Afvallen is elk jaar weer één van die goede voornemens. Simpel gezegd betekent afvallen meer bewegen en minder eten. Toch houden veel mensen dit slechts een paar weken vol.
Onderstaande tips helpen je om ervoor te zorgen dat dit het jaar wordt waarin die kilo’s er af gaan en er af blijven.
- Streef naar een structureel gezond gewicht. Heb niet als doel zoveel mogelijk in een korte tijd af te vallen, maar om de rest van je leven een gezond gewicht te hebben. Op deze manier voorkom je het welbekende jojo effect waarbij je in korte tijd veel afvalt, maar er in een relatief korte tijd nog meer bij krijgt doordat je je oude patroon weer oppakt.
- Eet minder dan je gewend bent, maar honger jezelf niet uit. Het is goed te realiseren dat een gezond mens te veel eet. We kunnen gemiddeld met 70% van de voeding die we consumeren gezond leven.
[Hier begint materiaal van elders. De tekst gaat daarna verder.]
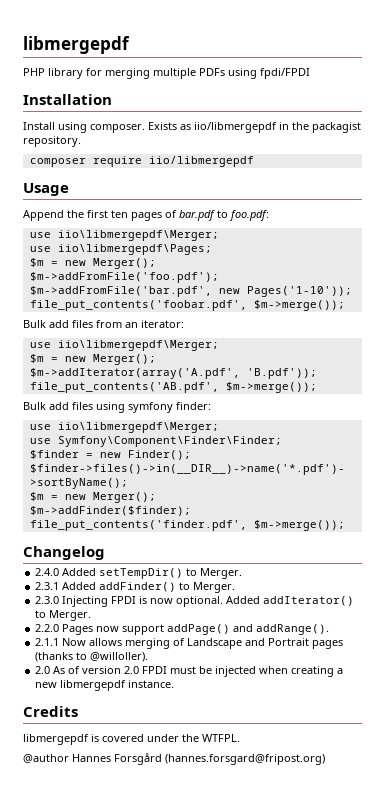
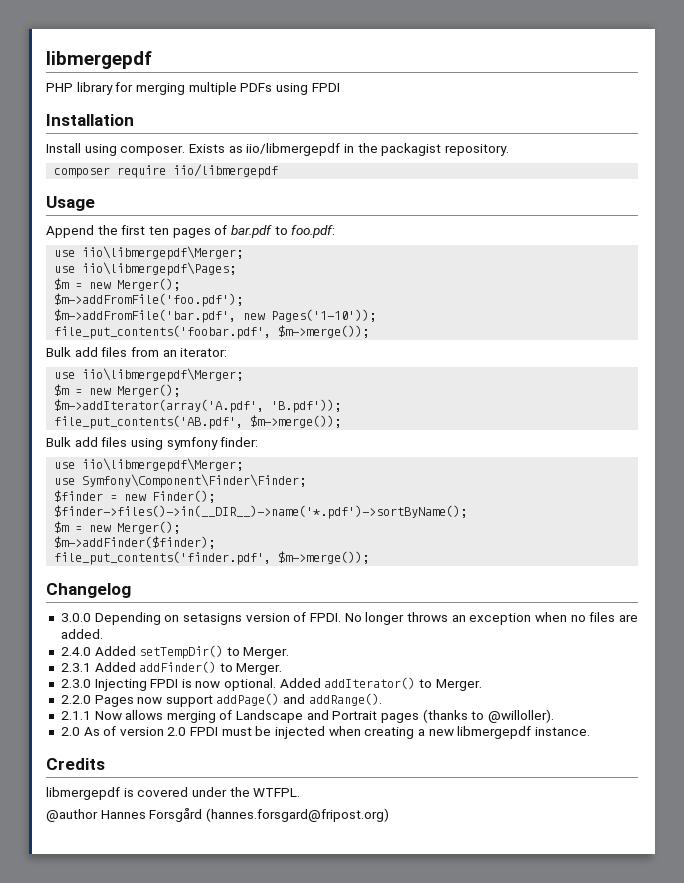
- PHP library for merging multiple PDFs using fpdi/FPDI
+ PHP library for merging multiple PDFs using FPDI
+ 3.0.0 Depending on setasigns version of FPDI. No longer throws an exception when no files are added.

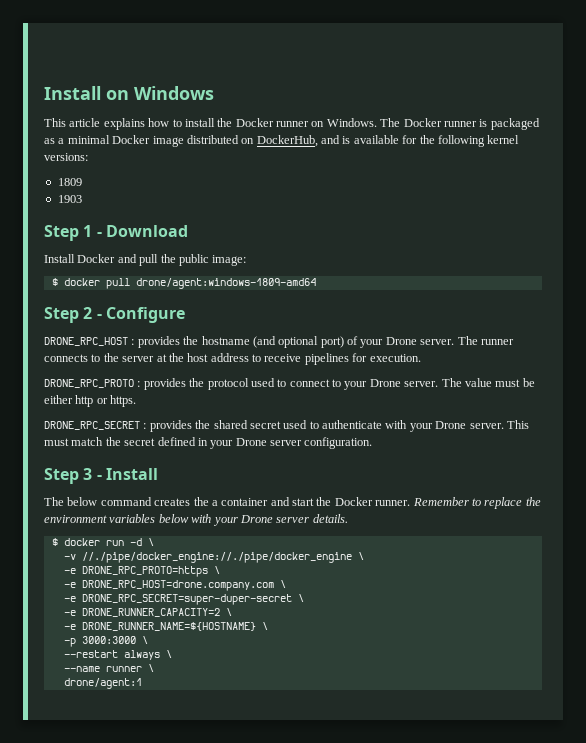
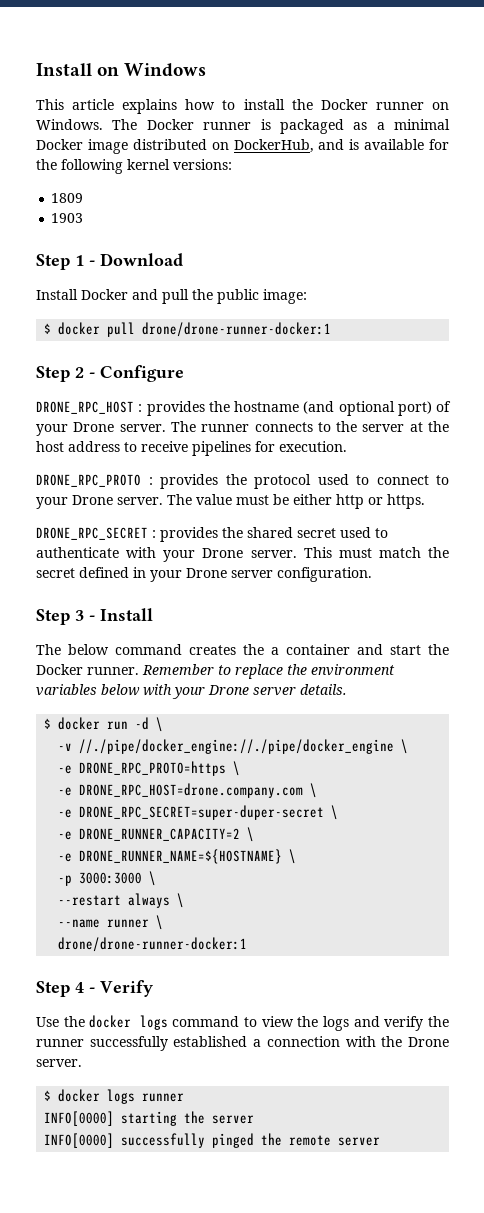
- $ docker pull drone/agent:windows-1809-amd64
+ $ docker pull drone/drone-runner-docker:1
  --name runner \
- drone/agent:1
+ drone/drone-runner-docker:1
+ Step 4 - Verify
+ Use the docker logs command to view the logs and verify the runner successfully established a connection with the Drone server.
+ $ docker logs runner
+ INFO[0000] starting the server
+ INFO[0000] successfully pinged the remote server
Sterker nog, door minder te eten houd je meer energie over.
- Blijf bewegen. Door te sporten krijg je energie. Begin met het nemen van de trap in plaats van de lift, fiets wat vaker naar je werk of stap een bushalte eerder uit en loop het laatste deel. Dit is al een vorm van bewegen en een stap in de goede richting.
Verandering eetpatroon
Tot een gezond gewicht komen en het voor lange tijd blijven is een mentaliteitsverandering en vergt doorzettingsvermogen. Het betekent echt een verandering in levensstijl en niet eenmalig afvallen. Onderstaande praktische tips kunnen je hierbij helpen.
- Vervang witte producten (brood, pasta, rijst) door volkoren producten (bruin brood, paste, zilvervliesrijst).
- Kies voor magere producten, zoals kip, rundergehakt en tartaar. Kies liever 20+ of 30+ kaas in plaats van vette (48+)kaas. Vervang vla voor magere yoghurt en jam voor halva jam. Let ook op de hoeveelheid. 100 gram (rauw gewogen) vlees is meer dan genoeg om alle voedingsstoffen binnen te krijgen.
- Gebruik niet te veel vet en olie bij het bereiden van de maaltijden. Kies voor olijfolie of vloeibare bak- en braadproducten.
- Kun je niet zonder saus? Vervang dan mayonaise voor tomatenketchup.
- Eet dagelijks 200 gram groente. Ook tomaatjes, komkommer of worteltjes als tussendoortjes helpen je om aan deze hoeveelheid te komen.
- Eet twee keer per week vis, waarvan één keer per week vette vis zoals haring of zalm.
- Drink voldoende. Denk aan caloriearme dranken als thee of water.